BEGIN

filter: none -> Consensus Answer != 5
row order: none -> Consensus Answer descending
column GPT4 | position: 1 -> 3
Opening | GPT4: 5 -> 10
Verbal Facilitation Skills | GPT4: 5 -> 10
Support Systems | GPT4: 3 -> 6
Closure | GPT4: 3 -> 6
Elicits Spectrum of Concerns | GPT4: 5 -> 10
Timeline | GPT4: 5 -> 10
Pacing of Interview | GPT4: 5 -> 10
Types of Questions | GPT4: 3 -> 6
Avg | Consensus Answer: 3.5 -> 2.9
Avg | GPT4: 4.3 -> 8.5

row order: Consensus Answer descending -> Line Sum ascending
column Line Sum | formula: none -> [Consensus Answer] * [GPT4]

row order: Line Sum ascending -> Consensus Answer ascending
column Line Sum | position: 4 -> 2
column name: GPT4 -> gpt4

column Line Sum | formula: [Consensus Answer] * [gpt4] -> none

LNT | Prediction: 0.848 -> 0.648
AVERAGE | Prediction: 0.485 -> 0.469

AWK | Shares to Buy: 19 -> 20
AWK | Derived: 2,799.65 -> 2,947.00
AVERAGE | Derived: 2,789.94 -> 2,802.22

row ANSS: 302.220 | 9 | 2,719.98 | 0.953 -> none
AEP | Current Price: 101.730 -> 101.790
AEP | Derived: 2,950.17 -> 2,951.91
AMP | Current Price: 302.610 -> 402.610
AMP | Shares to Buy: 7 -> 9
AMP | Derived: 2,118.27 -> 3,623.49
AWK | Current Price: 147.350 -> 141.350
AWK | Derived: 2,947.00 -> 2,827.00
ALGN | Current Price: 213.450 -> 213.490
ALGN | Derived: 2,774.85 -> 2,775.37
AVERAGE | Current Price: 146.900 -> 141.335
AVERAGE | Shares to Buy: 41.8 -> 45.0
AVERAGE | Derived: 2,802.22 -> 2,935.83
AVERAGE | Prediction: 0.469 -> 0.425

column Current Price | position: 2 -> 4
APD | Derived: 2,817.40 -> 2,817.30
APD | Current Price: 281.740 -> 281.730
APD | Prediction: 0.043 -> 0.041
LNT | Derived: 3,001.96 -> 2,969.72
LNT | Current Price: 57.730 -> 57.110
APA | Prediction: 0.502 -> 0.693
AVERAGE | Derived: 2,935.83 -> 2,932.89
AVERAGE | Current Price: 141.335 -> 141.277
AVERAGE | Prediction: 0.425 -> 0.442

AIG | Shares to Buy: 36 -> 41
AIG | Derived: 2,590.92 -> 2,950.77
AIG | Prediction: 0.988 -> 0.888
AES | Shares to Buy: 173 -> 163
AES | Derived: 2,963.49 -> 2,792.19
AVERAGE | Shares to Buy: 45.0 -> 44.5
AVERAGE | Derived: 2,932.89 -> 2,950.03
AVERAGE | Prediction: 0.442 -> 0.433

END

- _Task item_: Everything in the material above from the line that has "column GPT4 | position: 1 -> 3" through the line that has "ALGN | Current Price: 213.450 -> 213.490" must be duplicated exactly, with no other lines given.

- _Solution to the exercise_:
column GPT4 | position: 1 -> 3
Opening | GPT4: 5 -> 10
Verbal Facilitation Skills | GPT4: 5 -> 10
Support Systems | GPT4: 3 -> 6
Closure | GPT4: 3 -> 6
Elicits Spectrum of Concerns | GPT4: 5 -> 10
Timeline | GPT4: 5 -> 10
Pacing of Interview | GPT4: 5 -> 10
Types of Questions | GPT4: 3 -> 6
Avg | Consensus Answer: 3.5 -> 2.9
Avg | GPT4: 4.3 -> 8.5

row order: Consensus Answer descending -> Line Sum ascending
column Line Sum | formula: none -> [Consensus Answer] * [GPT4]

row order: Line Sum ascending -> Consensus Answer ascending
column Line Sum | position: 4 -> 2
column name: GPT4 -> gpt4

column Line Sum | formula: [Consensus Answer] * [gpt4] -> none

LNT | Prediction: 0.848 -> 0.648
AVERAGE | Prediction: 0.485 -> 0.469

AWK | Shares to Buy: 19 -> 20
AWK | Derived: 2,799.65 -> 2,947.00
AVERAGE | Derived: 2,789.94 -> 2,802.22

row ANSS: 302.220 | 9 | 2,719.98 | 0.953 -> none
AEP | Current Price: 101.730 -> 101.790
AEP | Derived: 2,950.17 -> 2,951.91
AMP | Current Price: 302.610 -> 402.610
AMP | Shares to Buy: 7 -> 9
AMP | Derived: 2,118.27 -> 3,623.49
AWK | Current Price: 147.350 -> 141.350
AWK | Derived: 2,947.00 -> 2,827.00
ALGN | Current Price: 213.450 -> 213.490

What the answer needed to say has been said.